Collaborative program mixes jazz and business

July 27, 2010 -- Business leaders have much to learn from Miles Davis and John Coltrane, according to a year-long collaborative program by faculty in the College of Business and the College of Creative Arts.

A photo of Andrew Speight.

Jazz Studies Lecturer Andrew Speight is a member of the Generations Jazz Band.

Professor of Management Ron Purser and Music Lecturer Andrew Speight found that "thinking like a jazz musician," can aid creativity, communication and productivity in the business world. While much has been written in business journals drawing similarities between creative processes in jazz and business, Purser and Speight are among the first to tackle the issue with hands-on workshops incorporating a jazz band -- the Generations Jazz Band, an all-star lineup of jazz legends in residence at SF State.  

"We got into this idea of the 'jazz mindset,’" Purser said. "Jazz is not just a metaphor, but an actual thought process. How do musicians manage creative tensions? In sophisticated jazz, there are a lot of constraints and a lot of rules, but within those rules, they have to break rules to succeed."

Past uses of jazz as a metaphor in business just scratched the surface of what takes place during the creative process, Speight said. As both musicians and businesspeople rise in the ranks, they face an increasingly refined set of parameters in which they must operate. To succeed, musicians and business leaders must communicate more effectively and manage creative tensions to succeed.

Purser and Speight, along with Associate Professor of Music Wendell Hanna and Assistant Professor of Management Frank LaPira have begun holding workshops and corporate training events around the Bay Area through a program they founded called Jazz@work. They have presented at the Economist Innovation Summit in Berkeley and at the NASA Ames Research Center.

To illustrate ideas about creativity and communication, Purser and Speight lean heavily on the Generations Jazz Band. The group includes bassist Ray Drummond, Terrell Stafford on trumpet, and drummer Jimmy Cobb, who played drums on Miles Davis’ "Kind of Blue" album.
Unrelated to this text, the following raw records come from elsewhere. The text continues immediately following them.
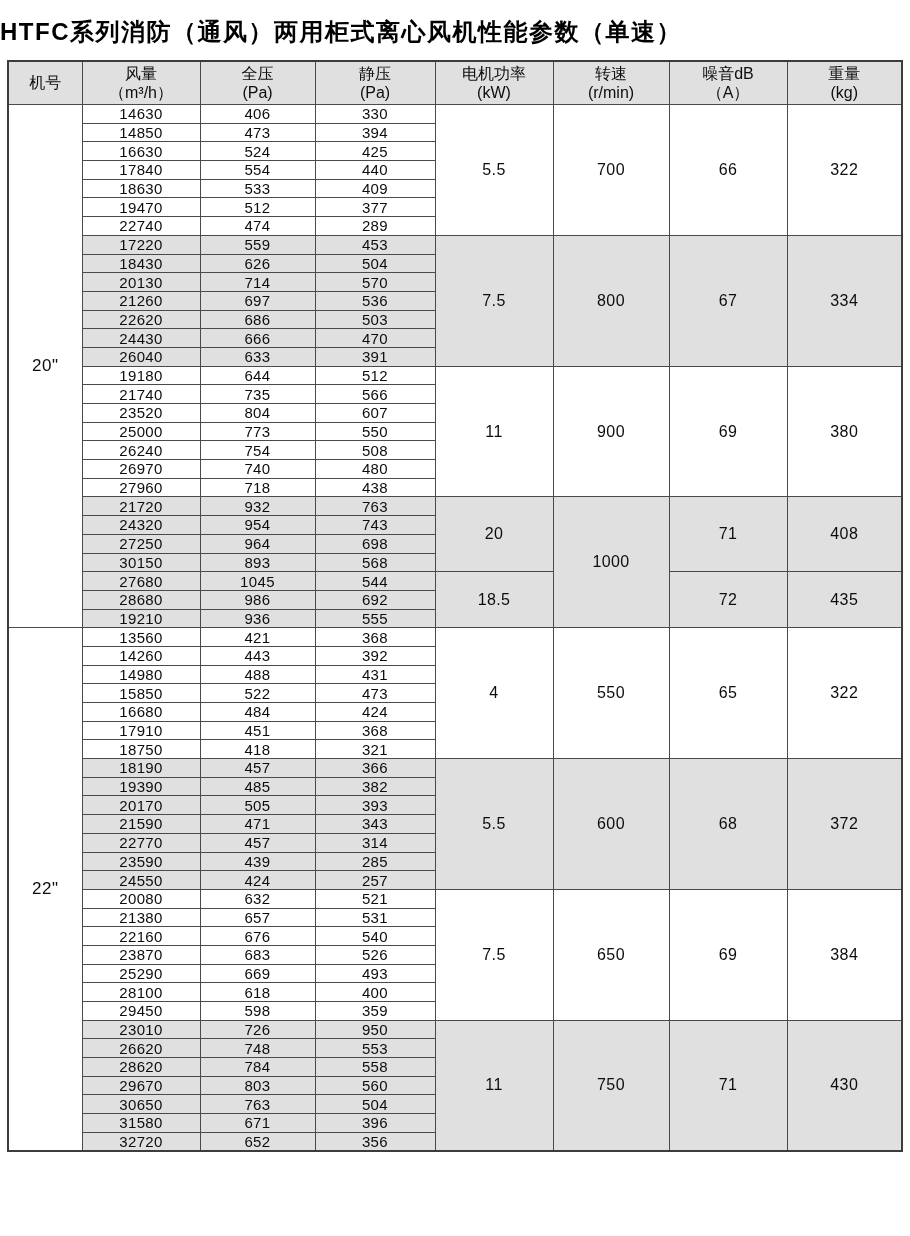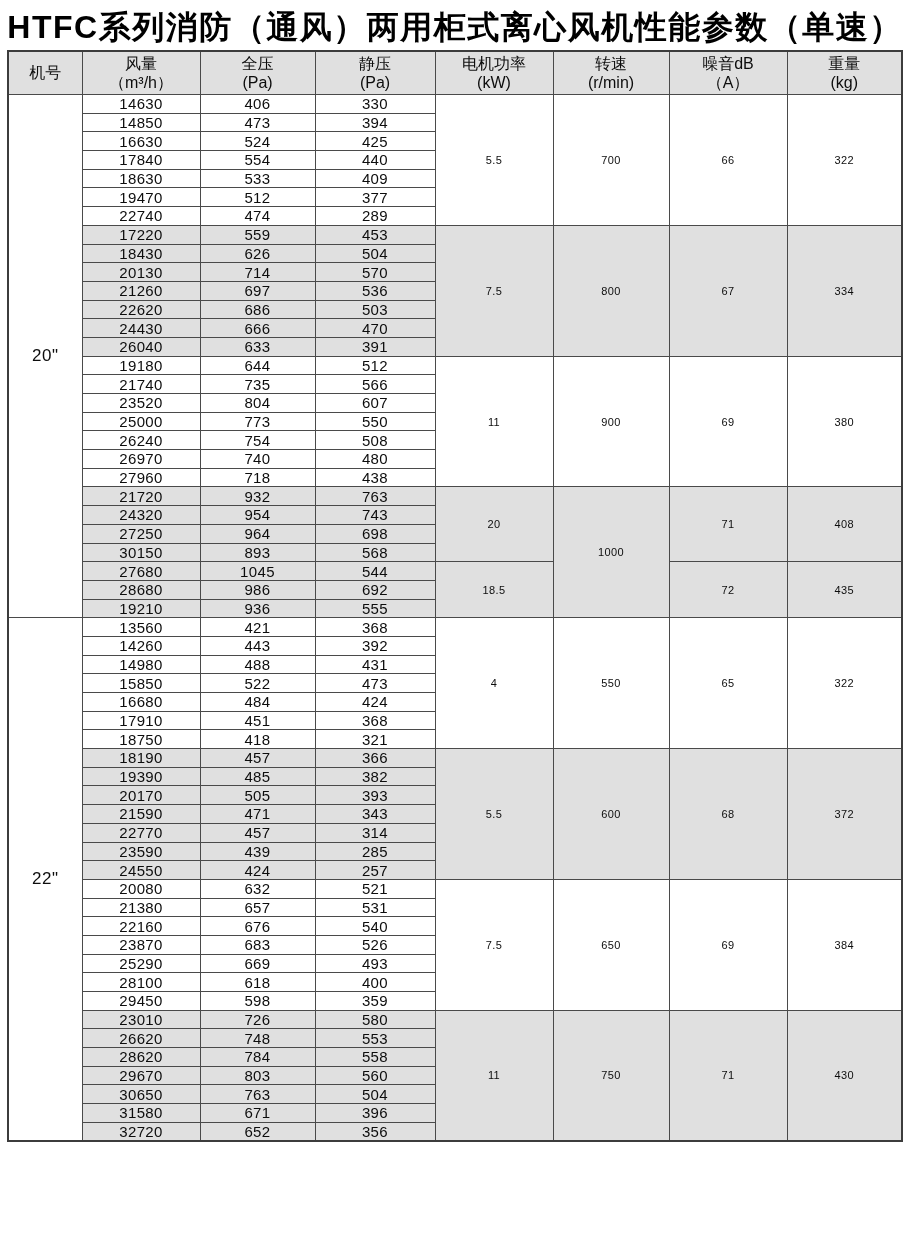--- a/index.html
+++ b/index.html
@@ -11,25 +11,25 @@
     font-family: "Liberation Sans", "DejaVu Sans", sans-serif;
     color: #0d0d0d;
     overflow: hidden;
   }
   .page {
     width: 910px;
     height: 1236px;
     box-sizing: border-box;
   }
   .page-title {
-    text-align: center;
+    text-align: left;
     font-weight: bold;
-    font-size: 32px;
+    font-size: 24px;
     letter-spacing: 1.5px;
-    padding-top: 6px;
+    padding-top: 16px;
     height: 38px;
     color: #000000;
     white-space: nowrap;
   }
   table.spec {
     border-collapse: collapse;
     table-layout: fixed;
     width: 894px;
     margin: 6px auto 0 auto;
     border: 2px solid #3c3c3c;
@@ -61,21 +61,21 @@
   }
   td.shaded {
     background: #e0e0e0;
   }
   td.model-cell {
     background: #ffffff;
     font-size: 17px;
     letter-spacing: 0.5px;
   }
   td.merged {
-    font-size: 11px;
+    font-size: 16px;
   }
 </style>
 </head>
 <body>
 
 <div class="page">
   <div class="page-title">HTFC系列消防（通风）两用柜式离心风机性能参数（单速）</div>
 
   <table class="spec">
     <colgroup>
@@ -398,21 +398,21 @@
           <td class="num">400</td>
         </tr>
         <tr>
           <td class="num">29450</td>
           <td class="num">598</td>
           <td class="num">359</td>
         </tr>
         <tr>
           <td class="num shaded">23010</td>
           <td class="num shaded">726</td>
-          <td class="num shaded">580</td>
+          <td class="num shaded">950</td>
           <td class="merged shaded" rowspan="7">11</td>
           <td class="merged shaded" rowspan="7">750</td>
           <td class="merged shaded" rowspan="7">71</td>
           <td class="merged shaded" rowspan="7">430</td>
         </tr>
         <tr>
           <td class="num shaded">26620</td>
           <td class="num shaded">748</td>
           <td class="num shaded">553</td>
         </tr>

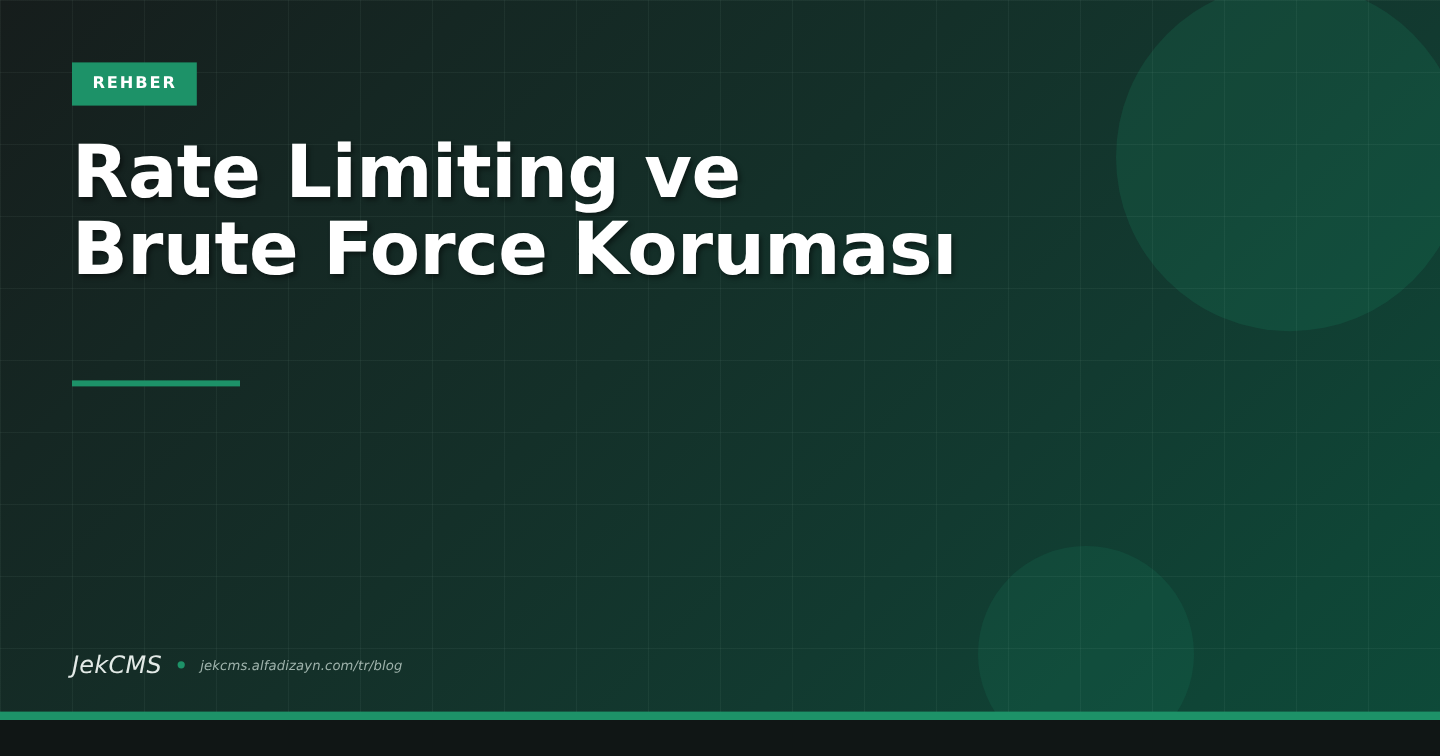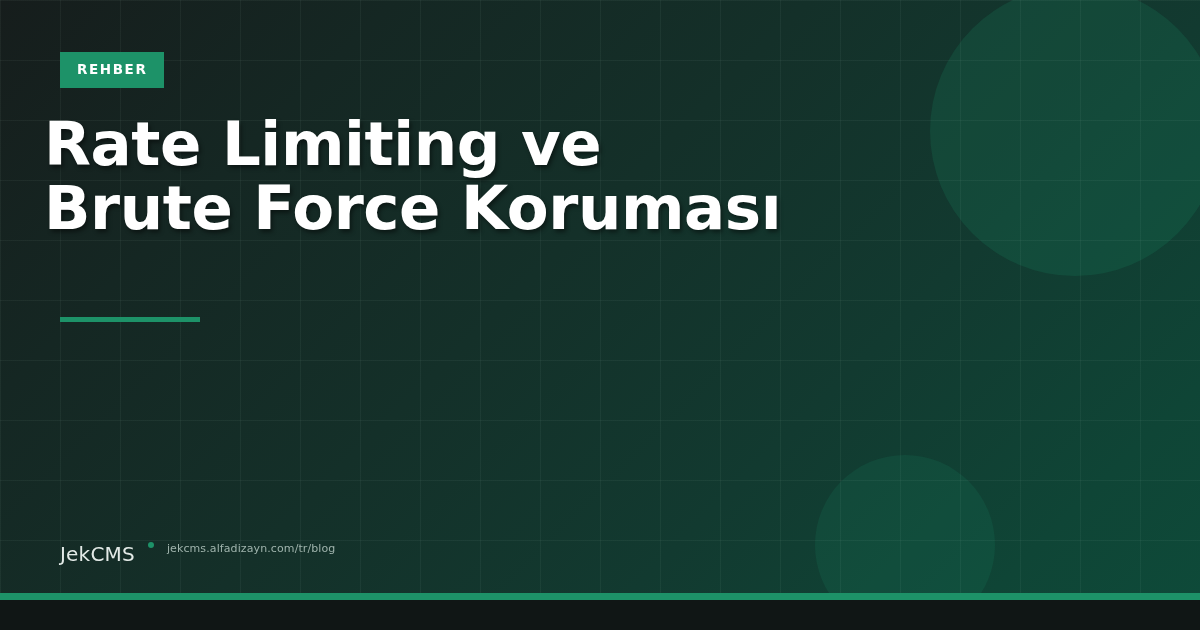--- a/index.html
+++ b/index.html
@@ -79,21 +79,21 @@
     color: #ffffff;
     font-size: 13.5px;
     font-weight: 600;
     letter-spacing: 1.6px;
     line-height: 1;
     white-space: nowrap;
   }
 
   .title {
     position: absolute;
-    left: 44px;
+    left: 60px;
     top: 112px;
     width: 800px;
     color: #ffffff;
     font-size: 61px;
     font-weight: 700;
     line-height: 64px;
     letter-spacing: -0.4px;
     text-shadow: 2px 3px 4px rgba(0, 0, 0, 0.45);
   }
   .title-line { display: block; white-space: nowrap; }
@@ -106,21 +106,23 @@
     height: 5px;
     background: #1d9268;
   }
 
   
   .footer {
     position: absolute;
     left: 60px;
     bottom: 34px;
     display: flex;
+    align-items: center;
     gap: 13px;
+    font-style: italic;
   }
   .footer-brand {
     color: #e3eae7;
     font-size: 20px;
     font-weight: 400;
     letter-spacing: 0.2px;
   }
   .footer-dot {
     width: 6px;
     height: 6px;

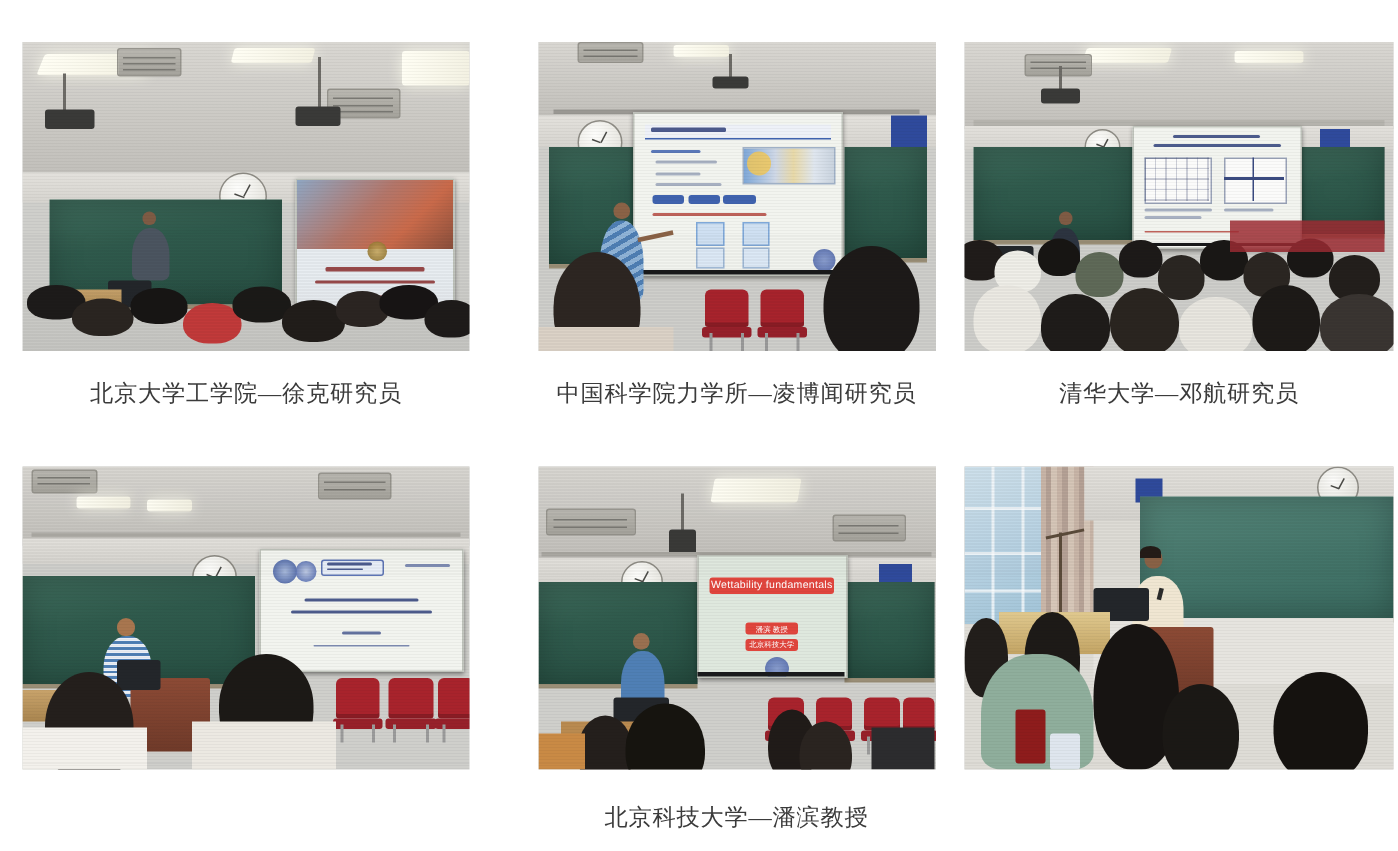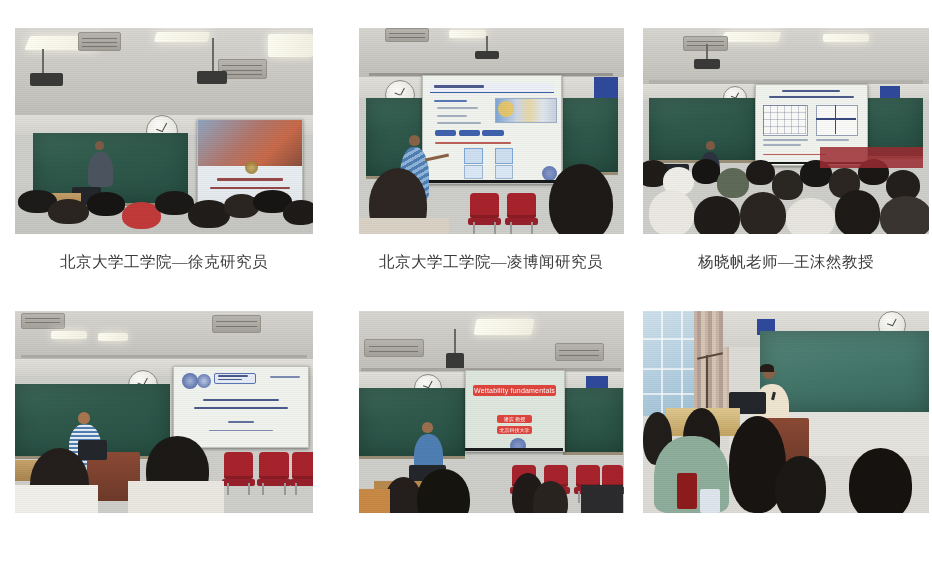--- a/index.html
+++ b/index.html
@@ -334,21 +334,21 @@
               <div class="leg" style="left:10%"></div>
               <div class="leg" style="right:10%"></div>
             </div>
 
           <div class="head" style="left:4%;top:68%;width:22%;height:36%;background:#2d2622;"></div>
           <div class="head" style="left:72%;top:66%;width:24%;height:38%;background:#1d1a18;"></div>
           <div style="position:absolute;left:0;top:92%;width:34%;height:8%;background:#dcd3c7;"></div>
           <div class="grain"></div>
         </div>
       </div>
-      <div class="caption cap-row1">北京大学工学院—凌博闻研究员</div>
+      <div class="caption cap-row1">中国科学院力学所—凌博闻研究员</div>
     </div>
 
     <div class="cell cell-3">
       <div class="photo photo-c">
         <div class="scene">
           <div class="ceiling" style="height:28%;"></div>
           <div class="lamp" style="left:28%;top:2%;width:20%;height:5%;transform:skewX(-16deg);"></div>
           <div class="lamp" style="left:63%;top:3%;width:16%;height:4%;"></div>
           <div class="vent" style="left:14%;top:4%;width:15%;height:6%;">
             <div class="slat" style="top:32%"></div>
@@ -396,21 +396,21 @@
             <div class="head" style="left:18%;top:52%;width:16%;height:54%;background:#1f1c1a;"></div>
             <div class="head" style="left:34%;top:46%;width:16%;height:58%;background:#2a2520;"></div>
             <div class="head" style="left:50%;top:54%;width:17%;height:52%;background:#e9e7e0;"></div>
             <div class="head" style="left:67%;top:44%;width:16%;height:60%;background:#1d1a17;"></div>
             <div class="head" style="left:83%;top:52%;width:18%;height:54%;background:#3a3531;"></div>
           </div>
           <div style="position:absolute;left:62%;top:58%;width:36%;height:10%;background:#9e2b32;opacity:.85;"></div>
           <div class="grain"></div>
         </div>
       </div>
-      <div class="caption cap-row1">杨晓帆老师—王沫然教授</div>
+      <div class="caption cap-row1">清华大学—邓航研究员</div>
     </div>
   </div>
 
   <div class="grid-row row-2">
 
     <div class="cell cell-1">
       <div class="photo photo-d">
         <div class="scene">
           <div class="ceiling" style="height:26%;"></div>
           <div class="vent" style="left:2%;top:1%;width:14%;height:7%;">
@@ -526,20 +526,21 @@
 
           <div class="head" style="left:10%;top:82%;width:14%;height:24%;background:#241f1c;"></div>
           <div class="head" style="left:22%;top:78%;width:20%;height:30%;background:#16140f;"></div>
           <div class="head" style="left:58%;top:80%;width:12%;height:24%;background:#201b18;"></div>
           <div class="head" style="left:66%;top:84%;width:13%;height:22%;background:#2a2420;"></div>
           <div style="position:absolute;left:0%;top:88%;width:12%;height:12%;background:#c98a45;"></div>
           <div style="position:absolute;left:84%;top:86%;width:16%;height:14%;background:#2c2c2e;"></div>
           <div class="grain"></div>
         </div>
       </div>
+      <div class="caption cap-row2">北京科技大学—潘滨教授</div>
     </div>
 
     <div class="cell cell-3">
       <div class="photo photo-f">
         <div class="scene">
           <div style="position:absolute;inset:0;background:#dedcd6;"></div>
           <div class="window" style="left:0%;top:0%;width:20%;height:52%;">
             <div class="mullion-v" style="left:32%"></div>
             <div class="mullion-v" style="left:66%"></div>
             <div class="mullion-h" style="top:26%"></div>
During "informances," a topic will be discussed, with the band playing a few notes to illustrate the idea or creativity or communication. Speight said it didn’t take long for the presentation to become highly-interactive.

"When you’re talking to people at higher levels of expertise, you only have to feed them a little information and they start running with it," Speight said. "That’s where this becomes powerful, because they can apply that presentation to their own environment."

Seed funding for the program was provided by SF State’s Office of Research and Sponsored Programs, as part of an initiative to encourage research across disciplines.

For more information about Jazz@work, visit: www.jazzatwork.com

Speight, Cobb and the Generations Jazz Band will also lead an interactive discussion on creative engagement and communication as part of the Osher Lifelong Learning Institute's "Creativity: The Arts and Your Gray Matter" mini-conference on Sept. 11.